Overthinking T-Shirts with SciPy

Statistically Modelling Conference Swag at PyCon 2019

Sponsoring a conference has many challenges, and one of them is making sure you don’t run out of T-shirts!

In his popular lightning talk at PyCon 2019, Meredydd described how we use SciPy to model the distributions, and minimise our chances of running out: Scroll down for a transcript

For more information about Anvil, check out anvil.works

Transcript:

Hi! My name is Meredydd, and I run a startup called Anvil. We make tools for building full-stack web apps with nothing but Python, and we are sponsoring PyCon again this year. It’s great to be back!

Like any good sponsor, we give out T-shirts — specifically, to anyone who builds an app with Anvil and shows it to us at our stand.

There are two problems with this. For one, Cleveland is a long way from home, and all these T-shirts have to come with me in a very heavy suitcase.

Problem number two: Python developers, it turns out, come in many different shapes and sizes. Pictured here are two Python programmers: a shirt that fits the one on the left is going to look pretty undignified on the one on the right.

So, the question is, “how many shirts should we be bringing of each size?”

We’ve been here before, so we could just bring twice as many of each size as we gave out last year.

Last year, we gave out two women’s-cut extra-small shirts, so perhaps we should bring four this year. That seems plausible.

But last year, we gave out 27 men’s large shirts. If we brought 54 of them this year, that would definitely be overkill.

If you think about it, that 54th men’s large shirt is much, much less likely to get used than that 4th women’s extra-small.

It’s the Law of Large Numbers: If you’ve got a larger sample size, it will average out more reliably.

We can model this with a binomial distribution. Imagine we’re rolling 3,500 dice — one for each person at PyCon — and then counting up how many rolled “Men’s Large”.

Thankfully, SciPy has a function for calculating this distribution, and so I’m going to use it to write an interactive tool for exploring this distribution.
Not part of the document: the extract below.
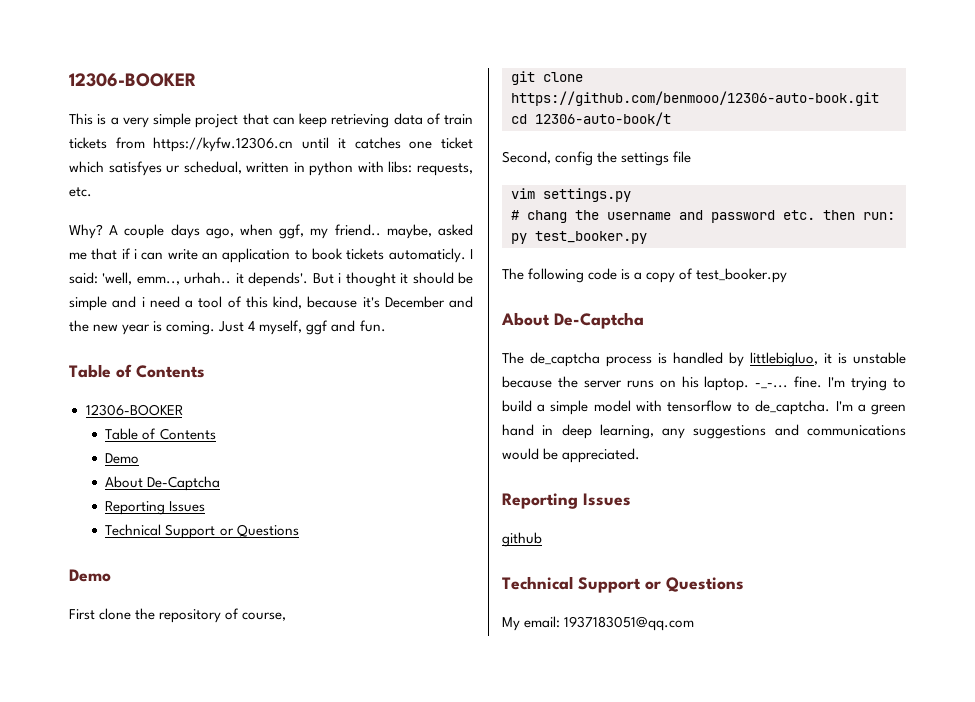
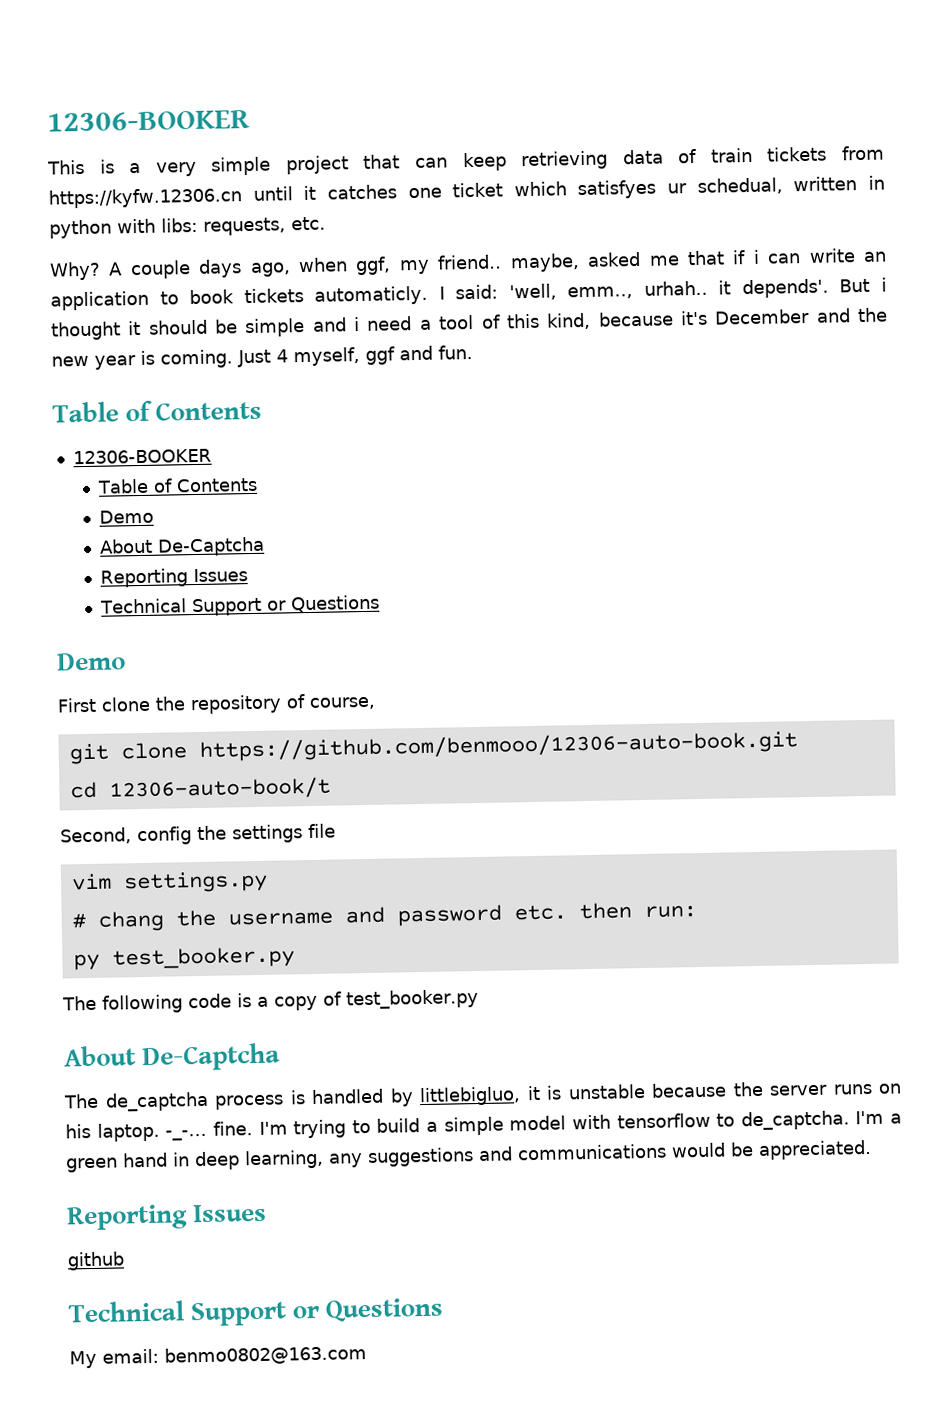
[564,616,695,631] 1937183051@qq.com -> [164,1345,367,1366] benmo0802@163.com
I’m going to write a function that gets the probability distribution for a given number of attendees, and a given probability of each attendee claiming a particular size of shirt.

At this point, the live-coding begins. Open the source code to follow along:

Copy source code

Now we have our distribution, we can make an interactive tool to explore it.

Our user interface will have a text box where we can enter how many of this size of shirt we used last time; and then underneath it will be a plot so we can explore the distribution.

When you hit Enter in this text box, we’re going to call that get_dist() function we defined earlier. The number of attendees is 3,200, and we can estimate the probability from the number we gave out last time, because that was also out of a population of 3,200

Once we’ve got that distribution, we can plot it as a bar chart.

When we plot the women’s extra-smalls, the distribution is actually quite wide. Of course, we’re most likely to need two shirts, same as last time. But we could easily need twice that number, or even more.

Whereas if we check out the men’s large shirts, the distribution is a lot tighter. Still, again, most likely to need 27, same as last time, but we’re vanishingly unlikely to need twice that number.

Now, we’ve constructed a statistical model that can actually answer our question. We want to know how many shirts to bring, to avoid running out.

What we want to do is to find a number of shirts such that there is a 95% probability of needing that number or less. This is the 95% point of the probability distribution, and SciPy provides a function for calculating this: binom.ppf().

So we calculate the 95% point for the probability distribution of every size of shirt, and that’s how many shirts we bring.

We wire this up in the UI, to display the number of shirts.

We see that for the women’s extra-smalls, we need 5 shirts – more than double the number we gave out last year – to be 95% sure of not running out.

Whereas for the men’s large shirts, we need 36 – that’s only 33% more than last time.

You can get the source code of the app I’ve just built here:

Copy source code

And if everyone in this hall comes to our stand, builds an app, claims a T-shirt, and completely cleans us out?

Well, at least that’ll show the statisticians. Thanks very much!